THE DATA:

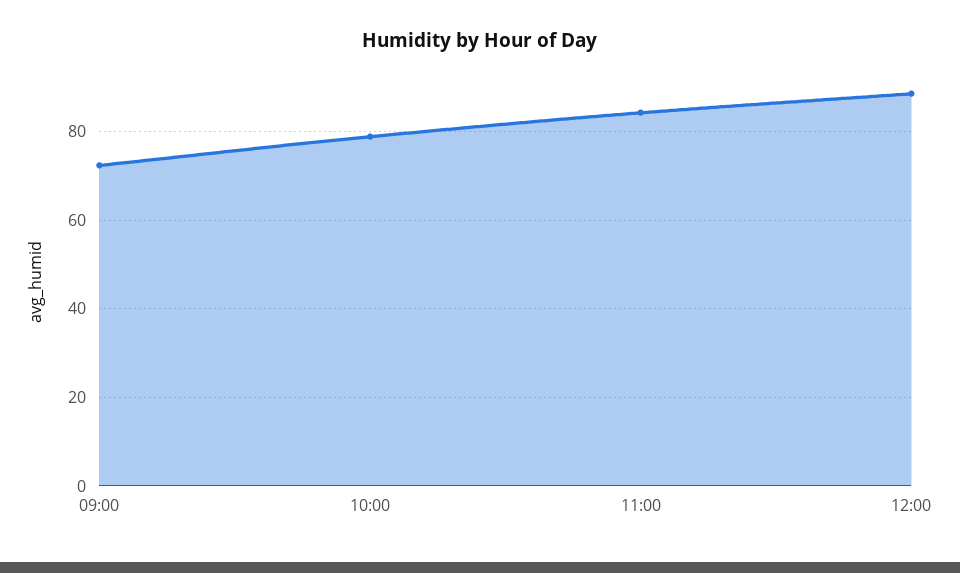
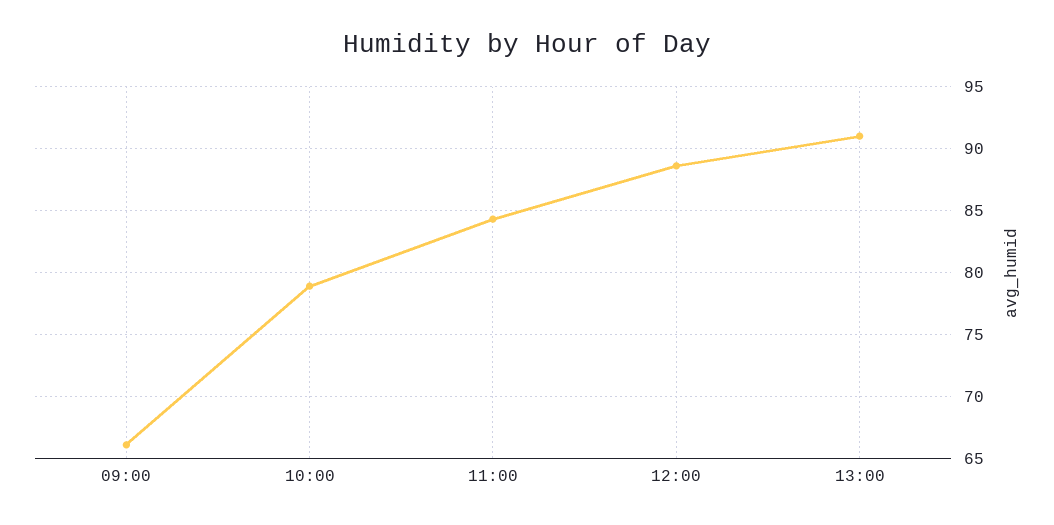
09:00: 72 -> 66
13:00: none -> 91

--

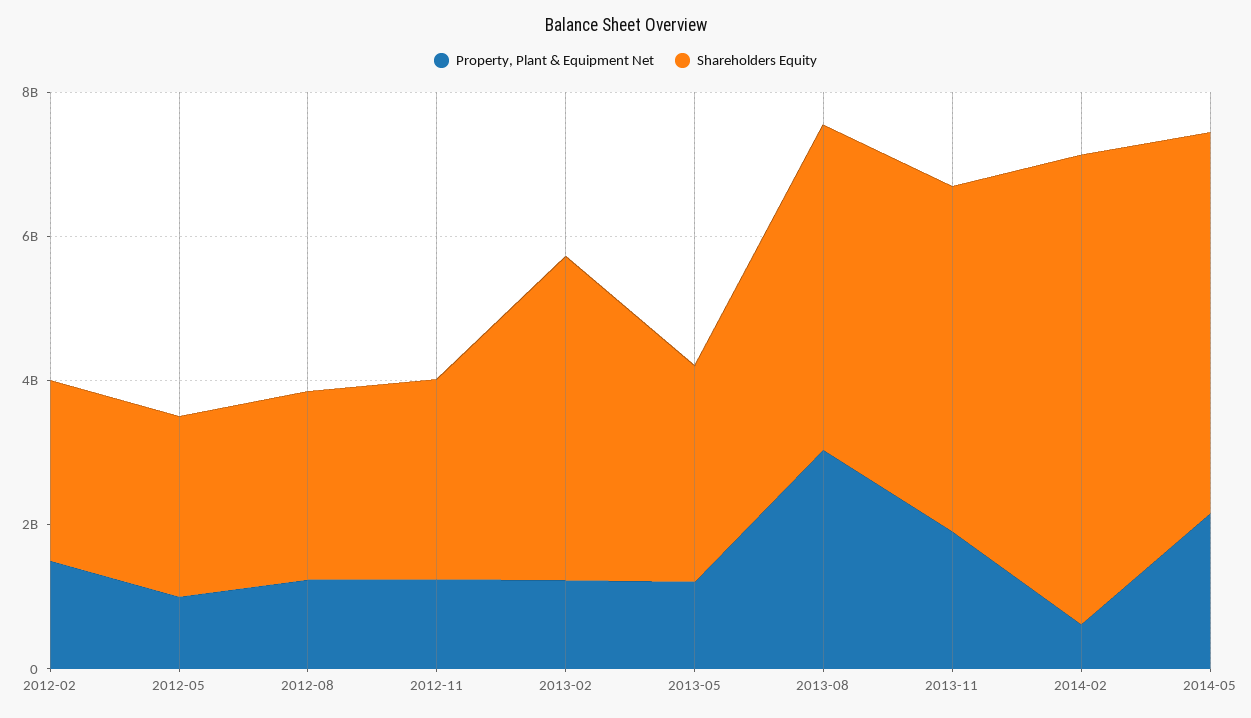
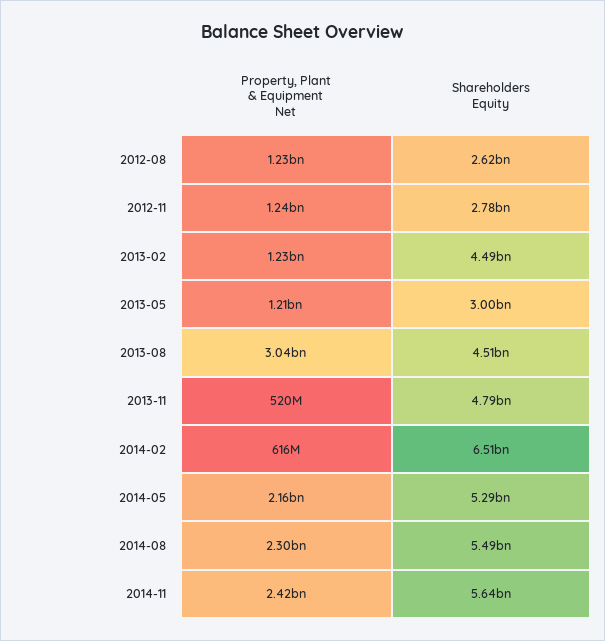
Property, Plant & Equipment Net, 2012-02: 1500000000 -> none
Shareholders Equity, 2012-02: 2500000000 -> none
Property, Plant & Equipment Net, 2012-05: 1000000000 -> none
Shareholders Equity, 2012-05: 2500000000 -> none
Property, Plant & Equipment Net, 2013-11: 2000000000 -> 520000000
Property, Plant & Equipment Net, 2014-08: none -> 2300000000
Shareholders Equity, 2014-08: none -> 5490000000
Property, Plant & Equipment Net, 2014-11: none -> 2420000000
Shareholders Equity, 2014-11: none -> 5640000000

EXERCISE INSTRUCTIONS:
Exact duplication is required for the lines above, from the line that contains "Shareholders Equity, 2012-05: 2500000000" to the line that contains "Shareholders Equity, 2014-11: none", inclusive; omit all others.

ANSWER:
Shareholders Equity, 2012-05: 2500000000 -> none
Property, Plant & Equipment Net, 2013-11: 2000000000 -> 520000000
Property, Plant & Equipment Net, 2014-08: none -> 2300000000
Shareholders Equity, 2014-08: none -> 5490000000
Property, Plant & Equipment Net, 2014-11: none -> 2420000000
Shareholders Equity, 2014-11: none -> 5640000000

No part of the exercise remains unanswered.